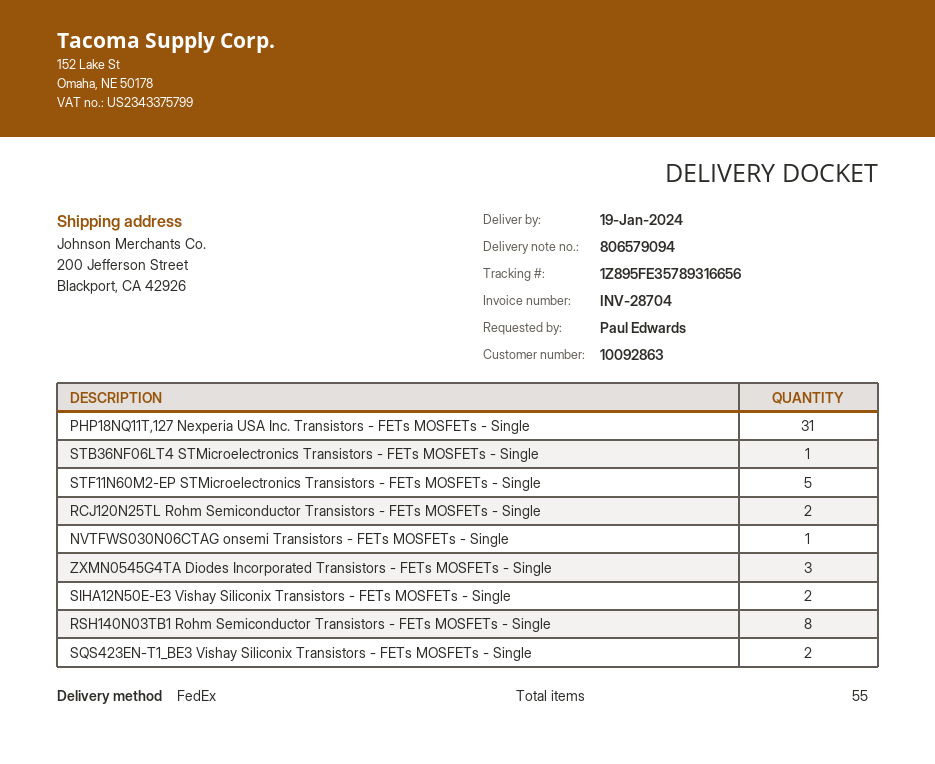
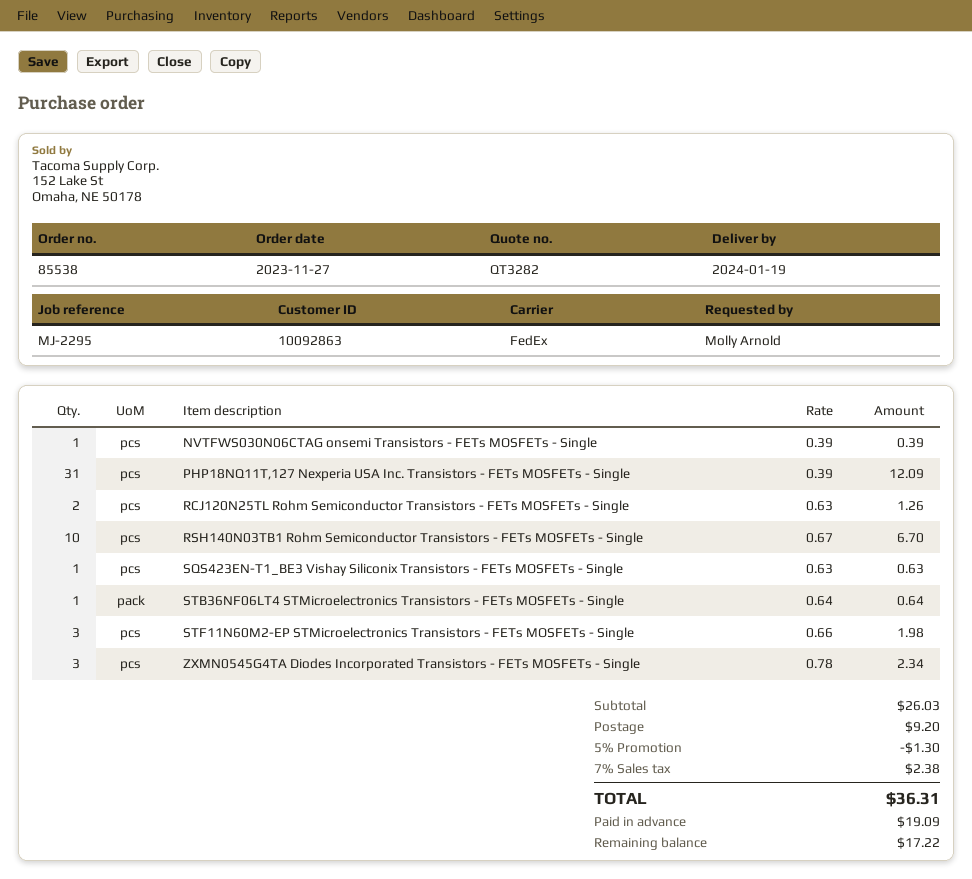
ordered by: Paul Edwards -> Molly Arnold
STF11N60M2-EP STMicroelectronics Transistors - FETs MOSFETs - Single: 5 -> 3
SIHA12N50E-E3 Vishay Siliconix Transistors - FETs MOSFETs - Single: 2 -> none
RSH140N03TB1 Rohm Semiconductor Transistors - FETs MOSFETs - Single: 8 -> 10
SQS423EN-T1_BE3 Vishay Siliconix Transistors - FETs MOSFETs - Single: 2 -> 1

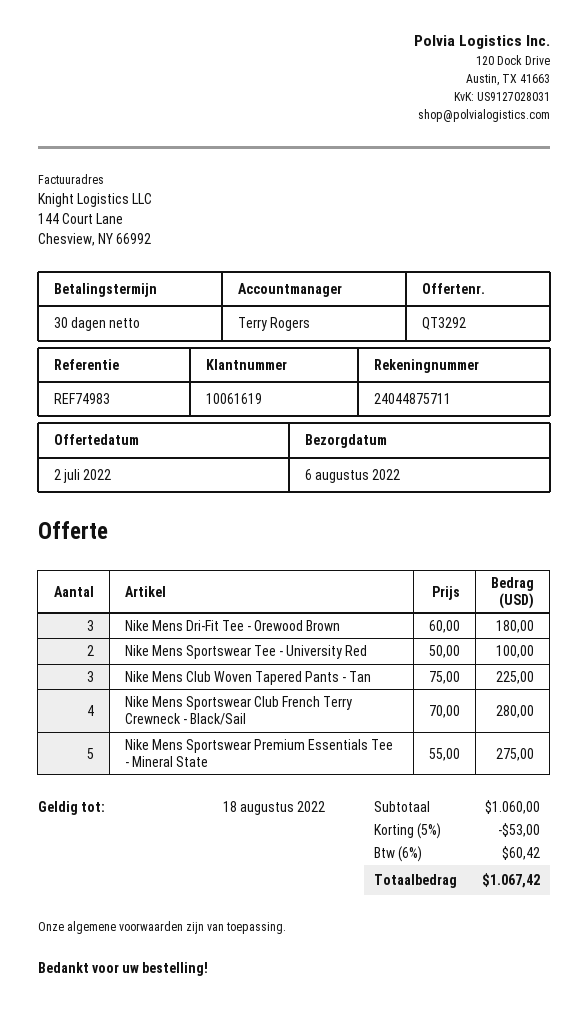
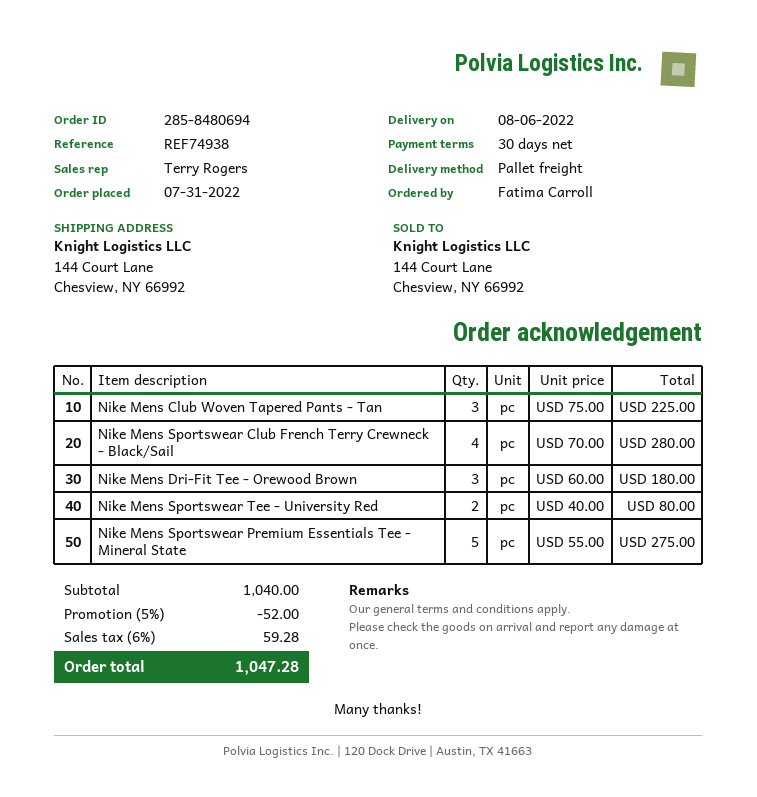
reference: REF74983 -> REF74938
Nike Mens Sportswear Tee - University Red: 2 x 50.00 = 100.00 -> 2 x 40.00 = 80.00
subtotal: 1060.00 -> 1040.00
discount: 5% = 53.00 -> 5% = 52.00
tax: 6% = 60.42 -> 6% = 59.28
total: 1067.42 -> 1047.28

**AIM OF THE TASK**:
Exact retyping is required: the line with "reference: REF74983 -> REF74938" through the end of the data, both ends included, and no other line.

**TASK SOLUTION**:
reference: REF74983 -> REF74938
Nike Mens Sportswear Tee - University Red: 2 x 50.00 = 100.00 -> 2 x 40.00 = 80.00
subtotal: 1060.00 -> 1040.00
discount: 5% = 53.00 -> 5% = 52.00
tax: 6% = 60.42 -> 6% = 59.28
total: 1067.42 -> 1047.28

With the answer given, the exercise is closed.